(Data entries)
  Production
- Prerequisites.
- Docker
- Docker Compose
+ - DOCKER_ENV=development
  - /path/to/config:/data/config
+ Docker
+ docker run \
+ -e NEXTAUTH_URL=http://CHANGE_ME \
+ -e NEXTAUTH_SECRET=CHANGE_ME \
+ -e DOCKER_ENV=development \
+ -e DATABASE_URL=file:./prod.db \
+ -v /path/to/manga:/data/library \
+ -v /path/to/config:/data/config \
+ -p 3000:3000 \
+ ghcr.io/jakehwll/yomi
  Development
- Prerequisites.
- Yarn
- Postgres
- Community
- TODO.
...
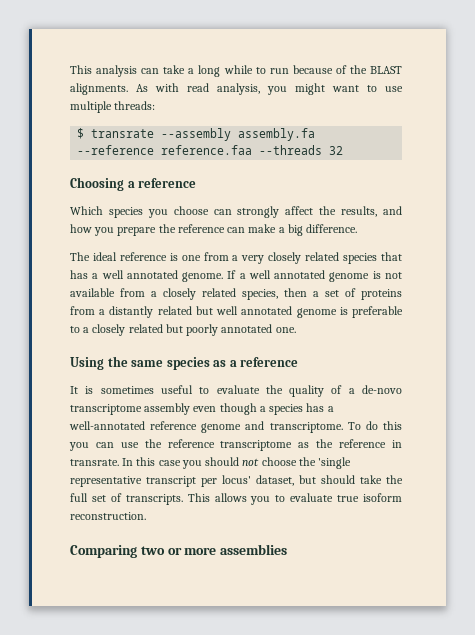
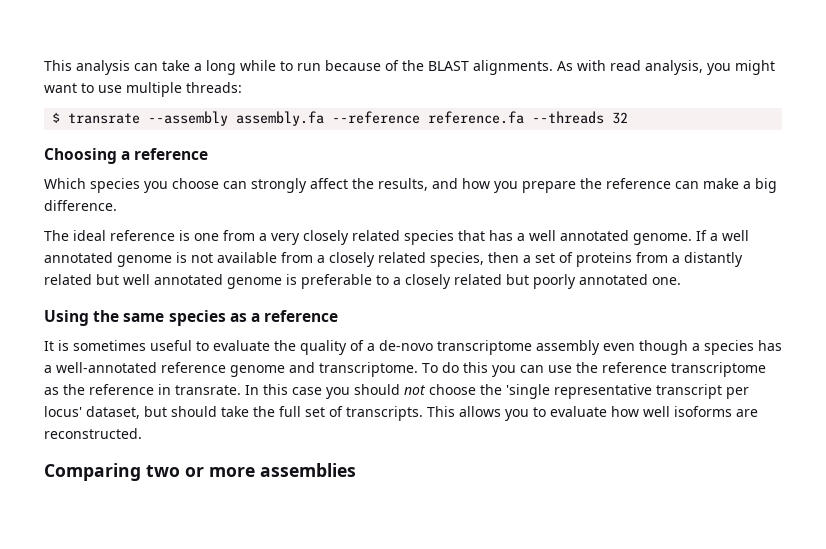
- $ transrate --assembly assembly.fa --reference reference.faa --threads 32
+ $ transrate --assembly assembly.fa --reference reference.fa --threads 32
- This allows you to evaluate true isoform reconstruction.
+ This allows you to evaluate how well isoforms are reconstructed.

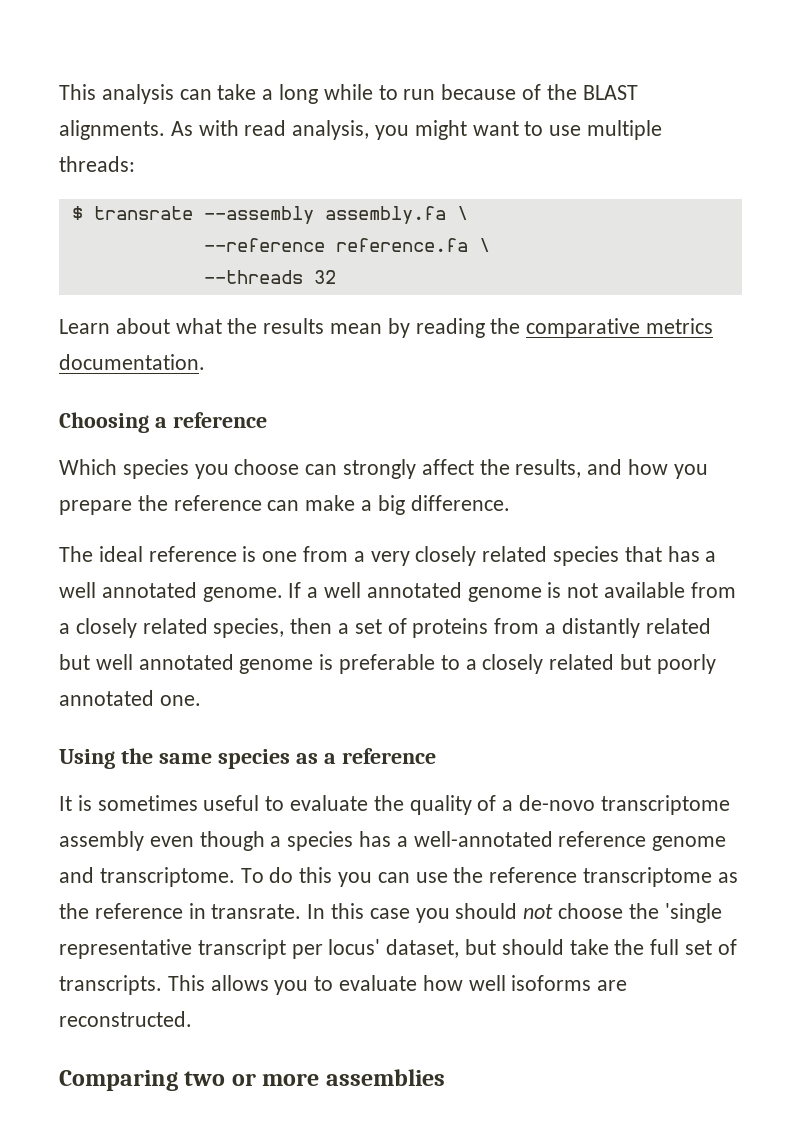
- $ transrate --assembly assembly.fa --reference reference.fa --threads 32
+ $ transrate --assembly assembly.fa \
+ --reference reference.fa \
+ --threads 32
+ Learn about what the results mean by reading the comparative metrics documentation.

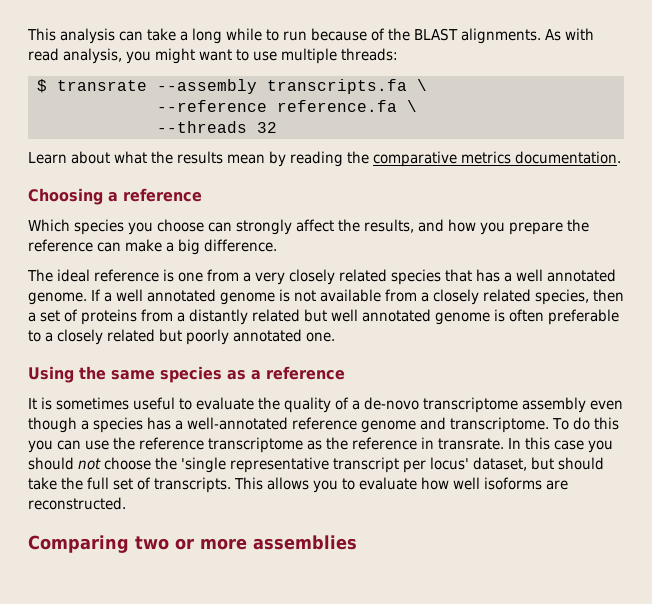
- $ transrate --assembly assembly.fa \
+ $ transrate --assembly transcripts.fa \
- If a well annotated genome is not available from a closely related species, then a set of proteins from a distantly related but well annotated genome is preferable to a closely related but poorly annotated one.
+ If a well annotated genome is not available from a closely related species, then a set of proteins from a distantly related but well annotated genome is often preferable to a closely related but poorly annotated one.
---
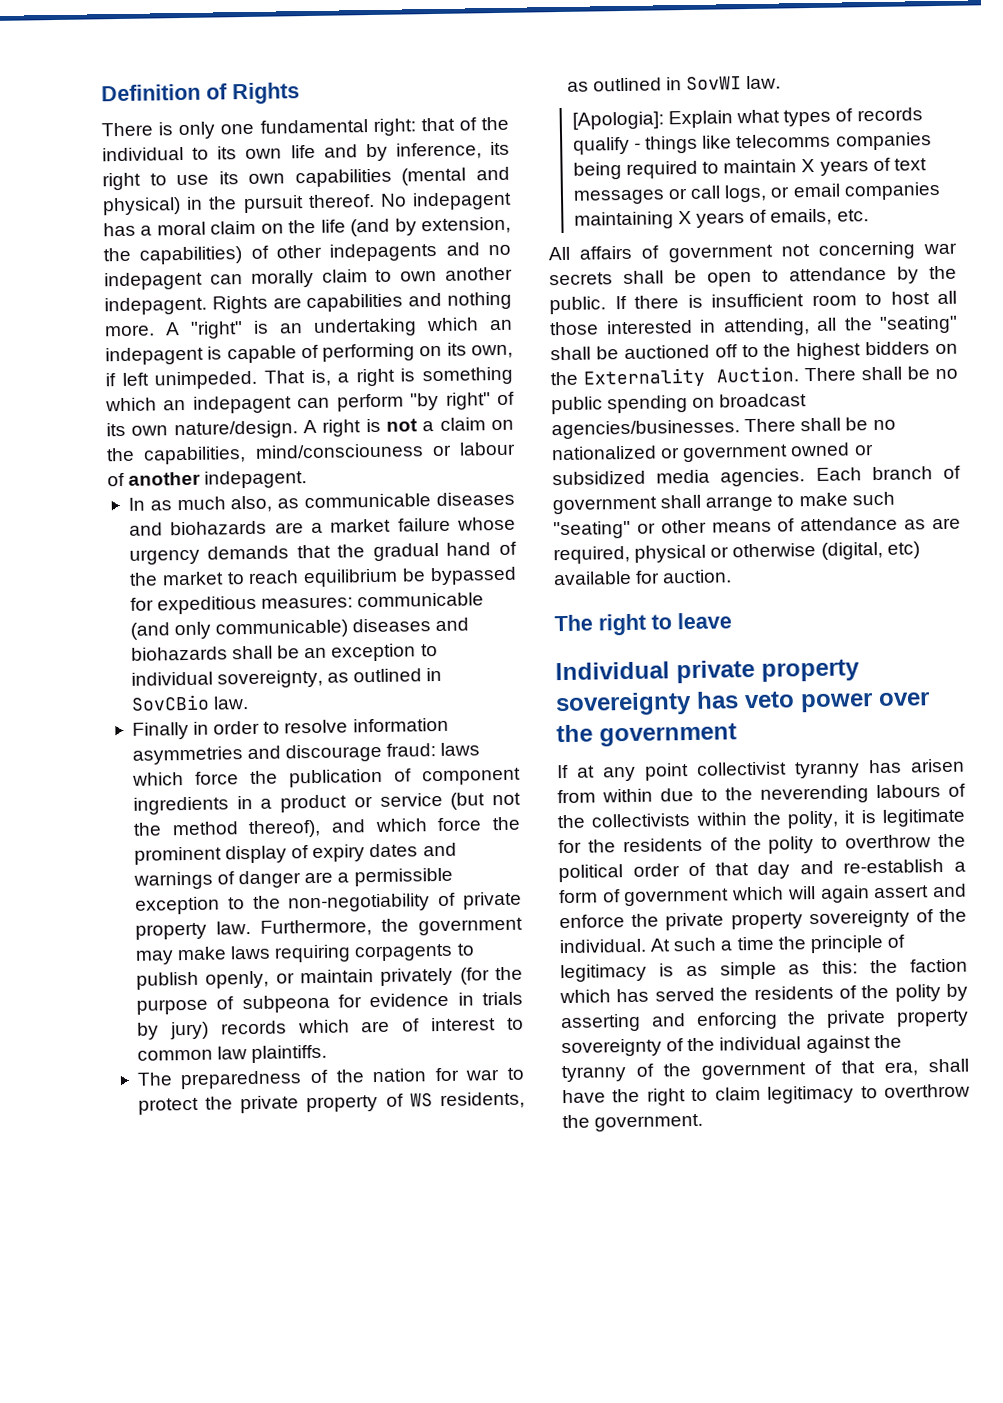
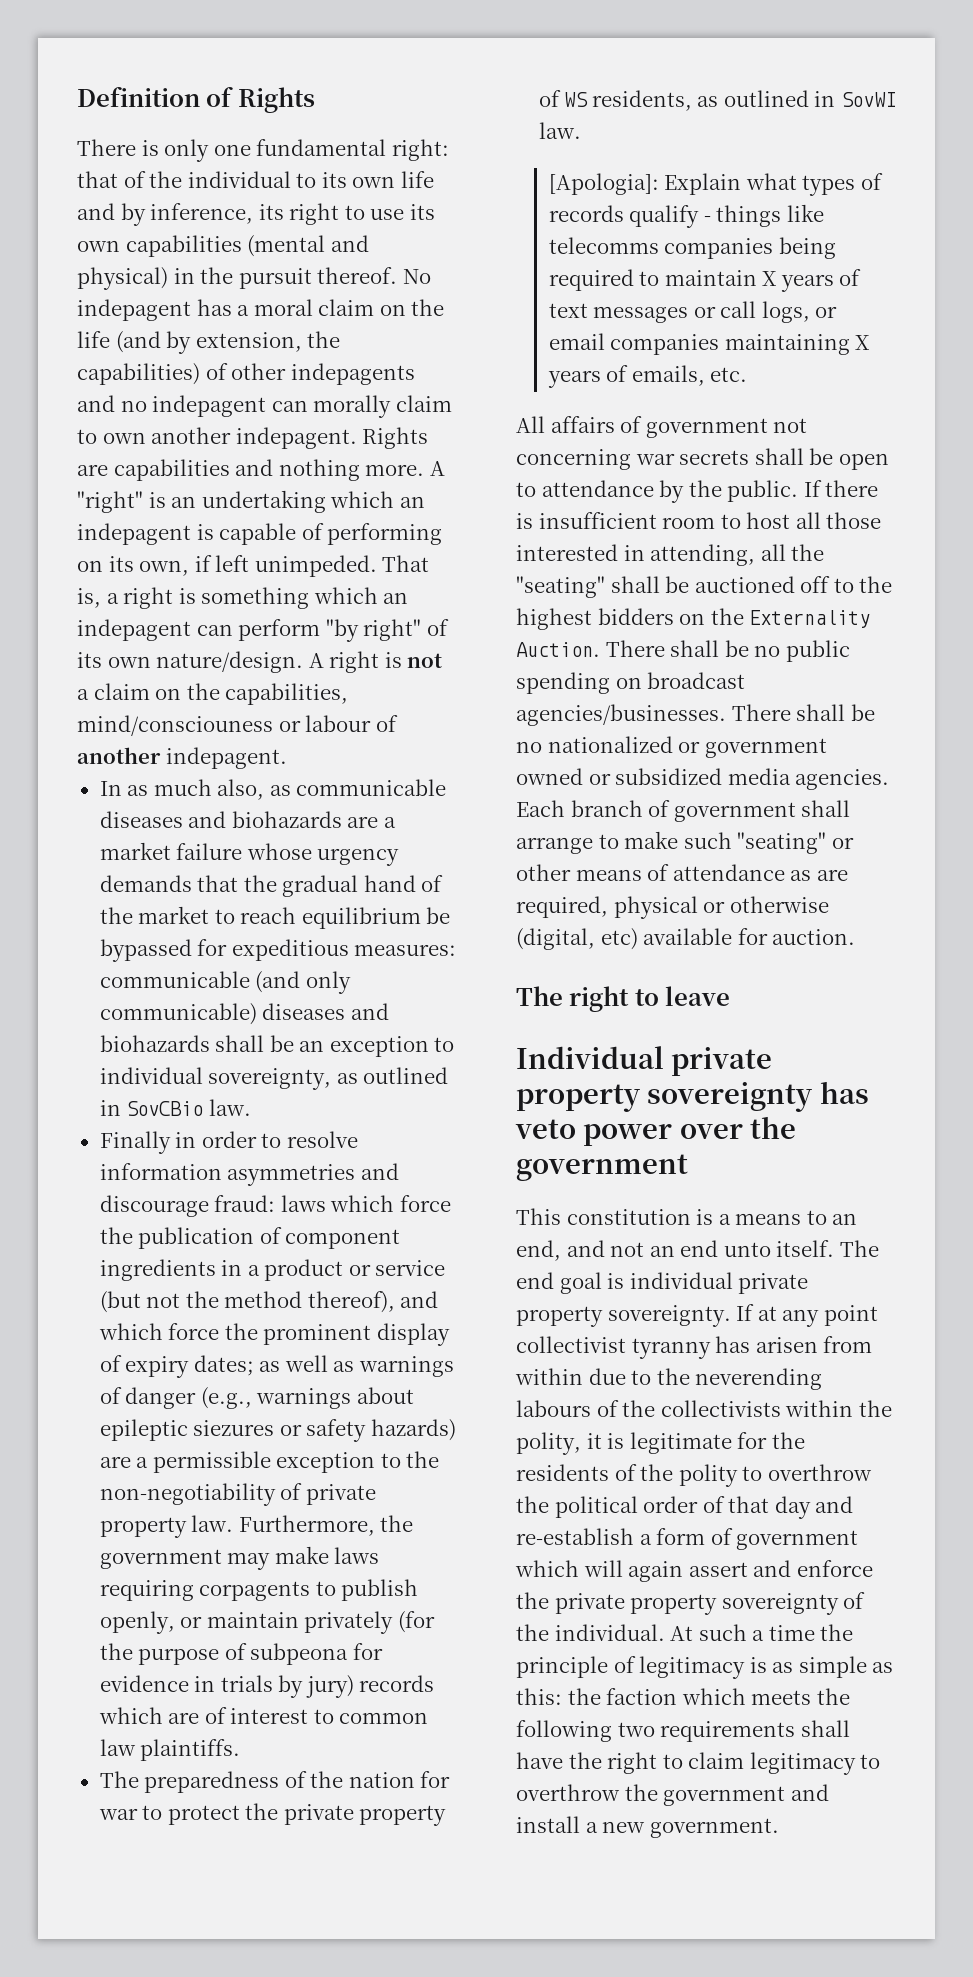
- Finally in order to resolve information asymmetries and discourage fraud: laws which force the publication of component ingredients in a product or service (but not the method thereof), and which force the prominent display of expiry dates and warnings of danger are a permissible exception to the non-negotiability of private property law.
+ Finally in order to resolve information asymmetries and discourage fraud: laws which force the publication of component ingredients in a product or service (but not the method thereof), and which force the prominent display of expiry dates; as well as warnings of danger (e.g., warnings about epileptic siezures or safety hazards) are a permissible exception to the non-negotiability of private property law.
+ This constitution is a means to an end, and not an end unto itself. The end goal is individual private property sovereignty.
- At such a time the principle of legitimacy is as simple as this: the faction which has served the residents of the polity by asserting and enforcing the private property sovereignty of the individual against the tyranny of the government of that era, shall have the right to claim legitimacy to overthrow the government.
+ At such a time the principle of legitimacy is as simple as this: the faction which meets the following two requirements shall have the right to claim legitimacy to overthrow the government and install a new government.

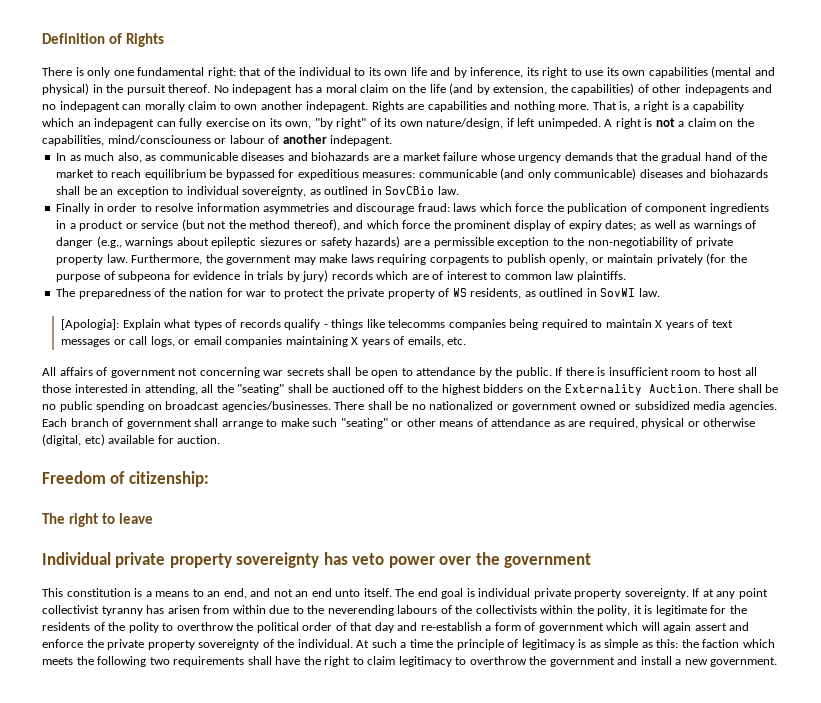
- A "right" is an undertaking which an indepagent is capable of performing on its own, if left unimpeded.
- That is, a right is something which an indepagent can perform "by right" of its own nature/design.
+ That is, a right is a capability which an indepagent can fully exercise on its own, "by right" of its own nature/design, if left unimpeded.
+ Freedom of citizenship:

- **Requirement**:
In the entries above, find each line containing the string "left" and copy it.

- **Answer for this exercise**:
- A "right" is an undertaking which an indepagent is capable of performing on its own, if left unimpeded.
+ That is, a right is a capability which an indepagent can fully exercise on its own, "by right" of its own nature/design, if left unimpeded.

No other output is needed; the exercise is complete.